++++ Provided data ++++
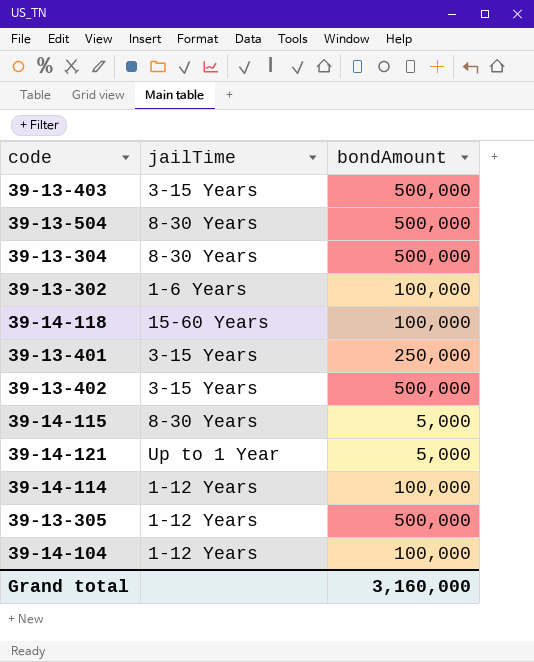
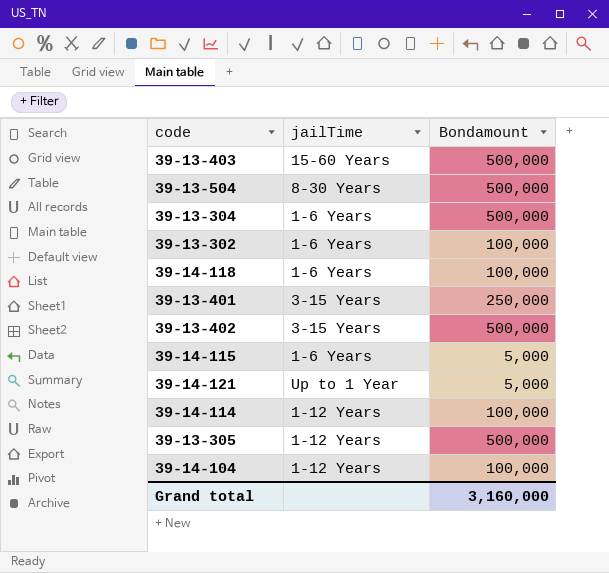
column name: bondAmount -> Bondamount
39-13-403 | jailTime: 3-15 Years -> 15-60 Years
39-13-304 | jailTime: 8-30 Years -> 1-6 Years
39-14-118 | jailTime: 15-60 Years -> 1-6 Years
39-14-115 | jailTime: 8-30 Years -> 1-6 Years

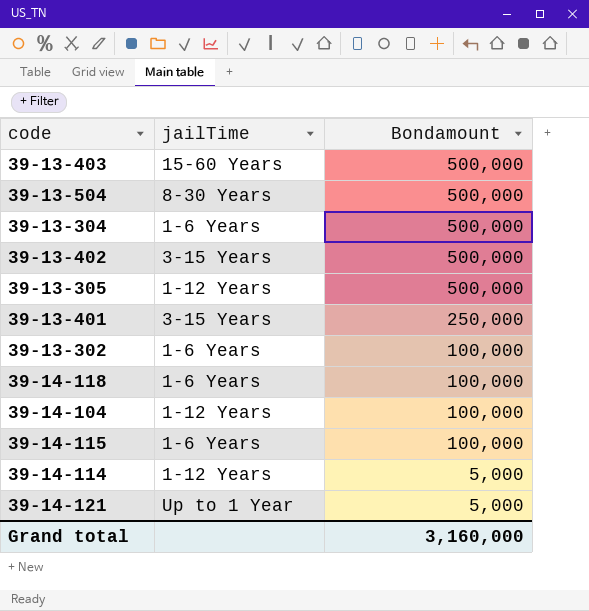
row order: none -> Bondamount descending
39-14-115 | Bondamount: 5,000 -> 100,000
39-14-114 | Bondamount: 100,000 -> 5,000

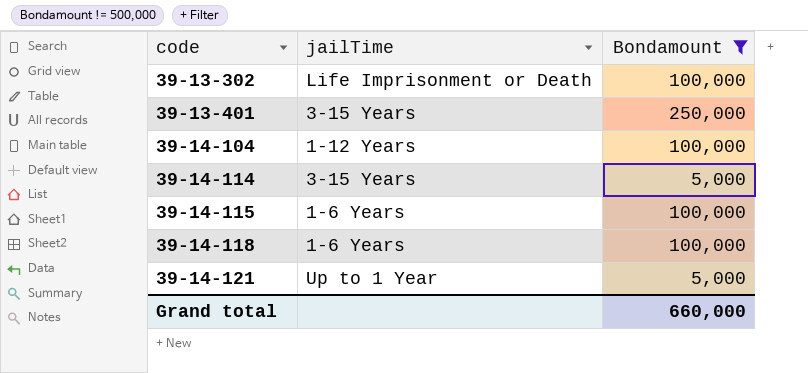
filter: none -> Bondamount != 500,000
row order: Bondamount descending -> code ascending
39-13-302 | jailTime: 1-6 Years -> Life Imprisonment or Death
39-14-114 | jailTime: 1-12 Years -> 3-15 Years
Grand total | Bondamount: 3,160,000 -> 660,000

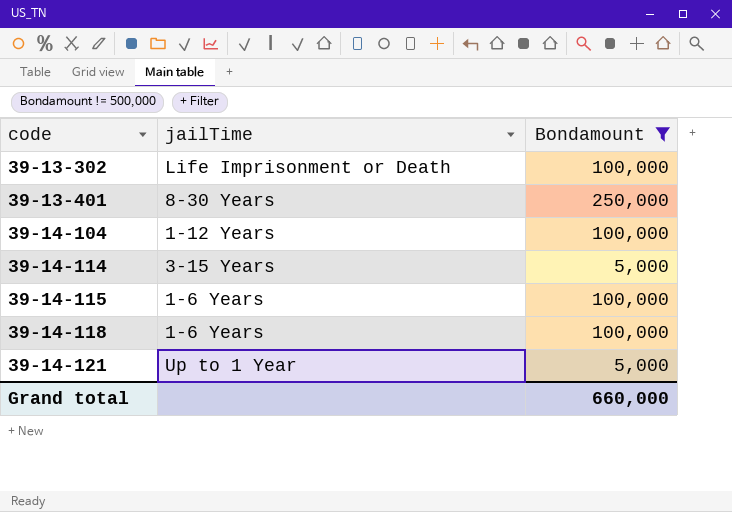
39-13-401 | jailTime: 3-15 Years -> 8-30 Years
++++
=== What you should do ===
Extract every line above that contains the word "Years".

=== Task response ===
39-13-403 | jailTime: 3-15 Years -> 15-60 Years
39-13-304 | jailTime: 8-30 Years -> 1-6 Years
39-14-118 | jailTime: 15-60 Years -> 1-6 Years
39-14-115 | jailTime: 8-30 Years -> 1-6 Years
39-13-302 | jailTime: 1-6 Years -> Life Imprisonment or Death
39-14-114 | jailTime: 1-12 Years -> 3-15 Years
39-13-401 | jailTime: 3-15 Years -> 8-30 Years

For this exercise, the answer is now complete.